Sidon, Zidon or Saïda, is the third-largest city in Lebanon. It is located in the South Governorate of Lebanon, on the Mediterranean coast, about 40 km (25 mi) north of Tyre and 40 km (25 mi) south of the capital Beirut. Its name means a fishery.
Sidon was inhabited since 4000 BC and perhaps as early as Neolithic times (6000 - 4000 B.C.). It was one of the most important Phoenician cities, and may have been the oldest. From here, and other ports, a great Mediterranean commercial empire was founded. Homer praised the skill of its craftsmen in producing glass and purple dyes. It was also from here that a colonizing party went to found the city of Tyre
Tyre also grew into a great city, and in subsequent years there was competition between the two, each claiming to be the metropolis ('Mother City') of Phoenicia. Glass manufacturing, Sidon's most important enterprise in the Phoenician era, was conducted on a vast scale, and the production of purple dye was almost as important.

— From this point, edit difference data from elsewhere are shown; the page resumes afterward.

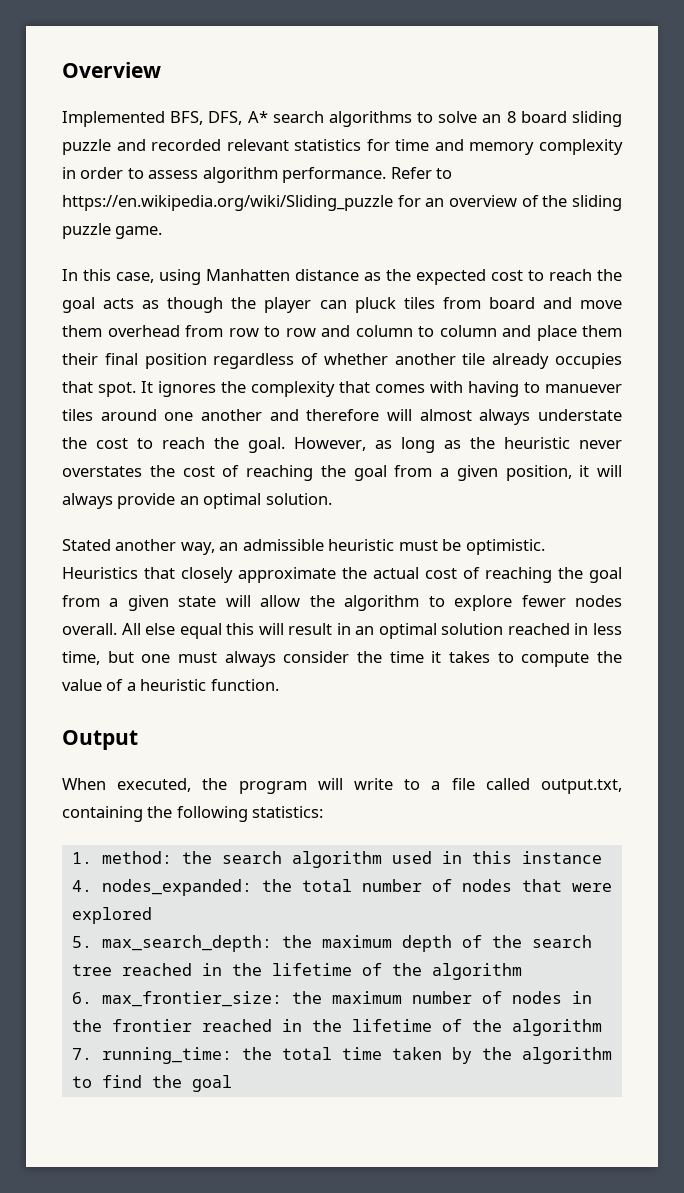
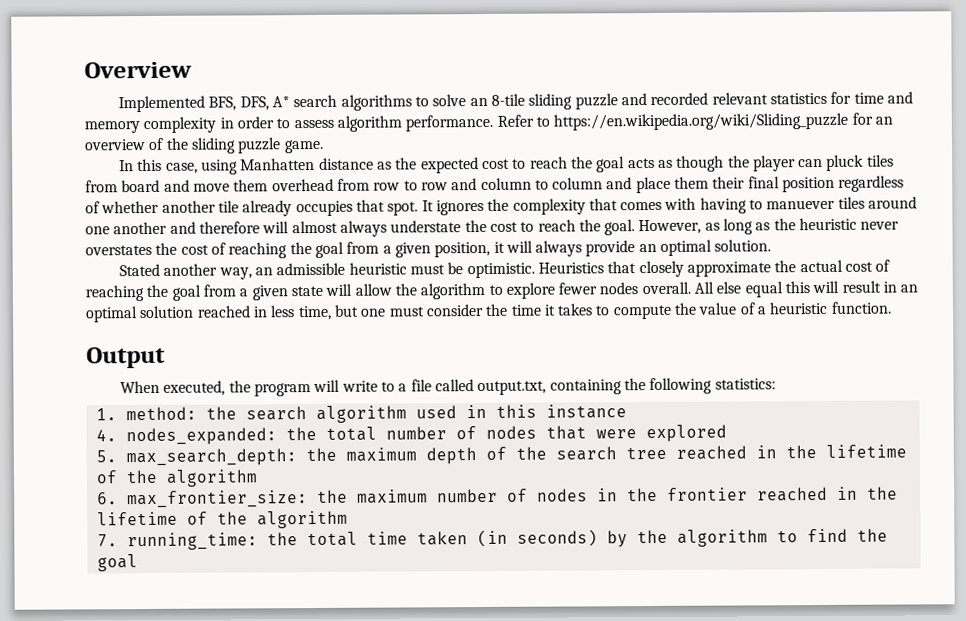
[506,111,567,123] 8 board -> [490,93,525,106] 8-tile
[224,651,276,667] always -> (425, 311) none
(442, 1053) none -> [476,529,598,548] (in seconds)

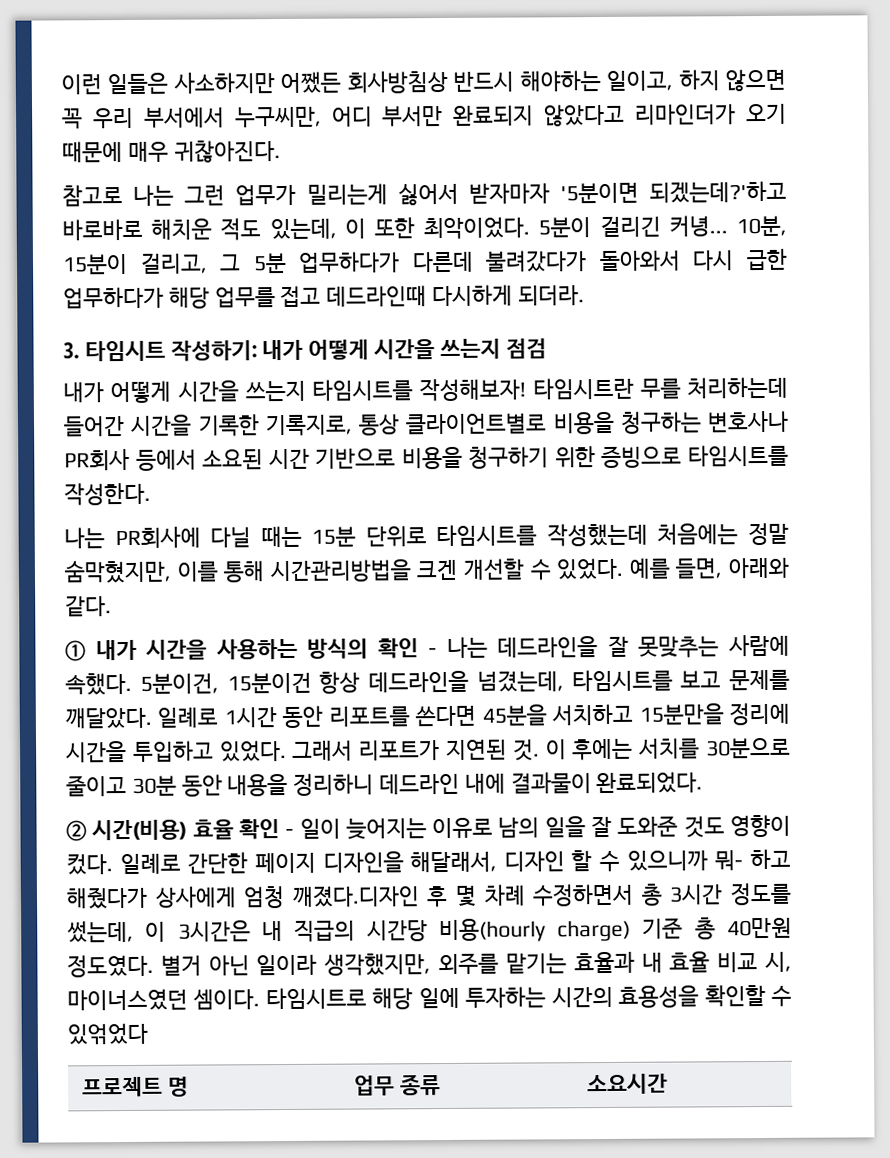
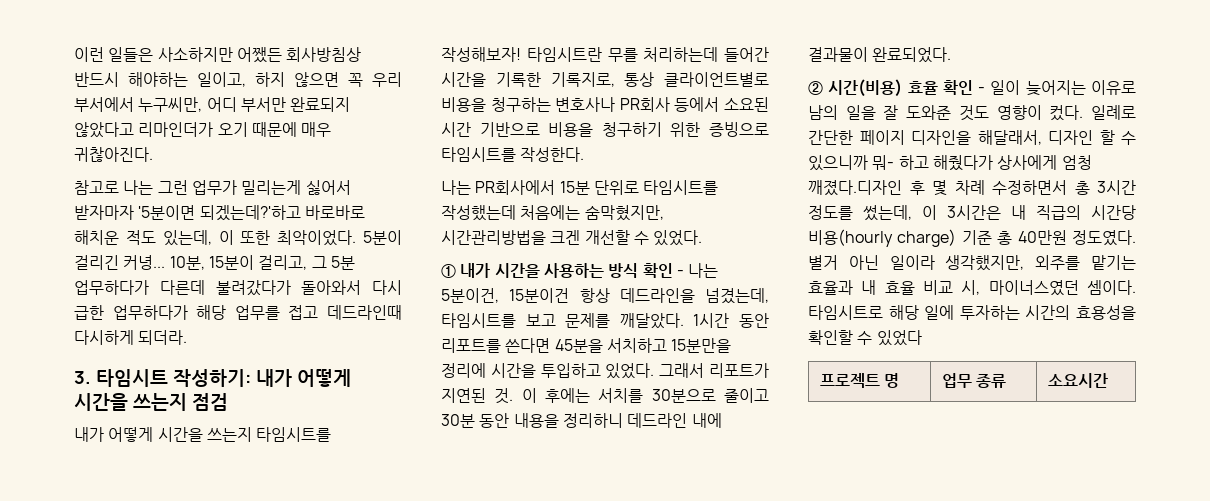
[114,525,302,550] PR회사에 다닐 때는 -> [475,180,556,195] PR회사에서
[747,522,789,546] [64,559,266,584] 정말 숨막혔지만, 이를 통해 -> [584,205,664,221] 숨막혔지만,
[628,557,789,579] [65,595,112,617] 예를 들면, 아래와 같다. -> (703, 238) none
[307,638,369,659] 방식의 -> [608,263,639,278] 방식
[497,634,790,658] [65,672,132,696] 데드라인을 잘 못맞추는 사람에 속했다. -> (719, 270) none
[157,707,219,728] 일례로 -> (684, 321) none
[67,1022,148,1045] 있얶었다 -> [876,330,922,346] 있었다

The small shell of the Murex trunculus was broken in order to extract the pigment that was so rare it became the mark of royalty
In 1855 AD, the sarcophagus of King Eshmun'azar II was discovered. From a Phoenician inscription on its lid, it appears that he was a "king of the Sidonians," probably in the 5th century BC, and that his mother was a priestess of 'Ashtart, "the goddess of the Sidonians." In this inscription the gods Eshmun and Ba'al Sidon 'Lord of Sidon' (who may or may not be the same) are mentioned as chief gods of the Sidonians. 'Ashtart is entitled 'Ashtart-Shem-Ba'al ''Ashtart the name of the Lord', a title also found in an Ugaritic text.
Sidon Sea CastleIn the years before Jesus, Sidon had many conquerors: Assyrians; Babylonians; Egyptians; Greeks and finally Romans. Herod the Great visited Sidon; both Jesus and Saint Paul are said to have visited it (see Biblical Sidon below). The city was eventually conquered by the Arabs and then by the Ottoman Turks.
Like other Phoenician city states, Sidon suffered from a succession of conquerors. At the end of the Persian era in 351 BC, it was invaded by the emperor Artaxerxes III and then by Alexander the Great in 333 BC when the Hellenistic era of Sidon began. Under the successors of Alexander, it enjoyed relative freedom and organized games and competitions in which the greatest athletes of the region participated.
When Sidon fell under Roman domination, it continued to mint its own silver coins. The Romans also built a theater and other major monuments in the city. In the reign of Elagabalus a Roman colonia was established there, and it was given the name of Colonia Aurelia Pia Sidon. During the Byzantine period, when the great earthquake of 551 AD destroyed most of the cities of Phoenicia, Beirut's School of Law took refuge in Sidon. The town continued quietly for the next century, until it was conquered by the Arabs in 636 AD.
On December 4, 1110 Sidon was sacked in the First Crusade. It then became the centre of the Lordship of Sidon, an important seigneury in the Kingdom of Jerusalem. During the Crusades it was sacked several times: it was finally destroyed by the Saracens in 1249. In 1260 it was again destroyed by the Mongols. The remains of the original walls are still visible.
After Sidon came under Ottoman Turkish rule in the seventeenth century, it regained a great deal of its earlier commercial importance. After World War I it became part of the French Mandate of Lebanon. During World War II the city, together with the rest of Lebanon, was captured by British forces fighting against the Vichy French, and following the war it became a major city of independent Lebanon.
Following the Nakba in 1948, a considerable number of Palestinian refugees arrived in Sidon, as in other Lebanese cities, and were settled at the large refugee camps of Ein el-Hilweh and Mia Mia. At first these consisted of enormous rows of tents, but gradually houses were constructed. The refugee camps constituted de-fact neighborhoods of Sidon, but had a separate legal and political status which made them into a kind of enclaves. During the Israeli invasion in 1982, the city was subjected to aerial bombing, causing heavy casualties among the civilian population.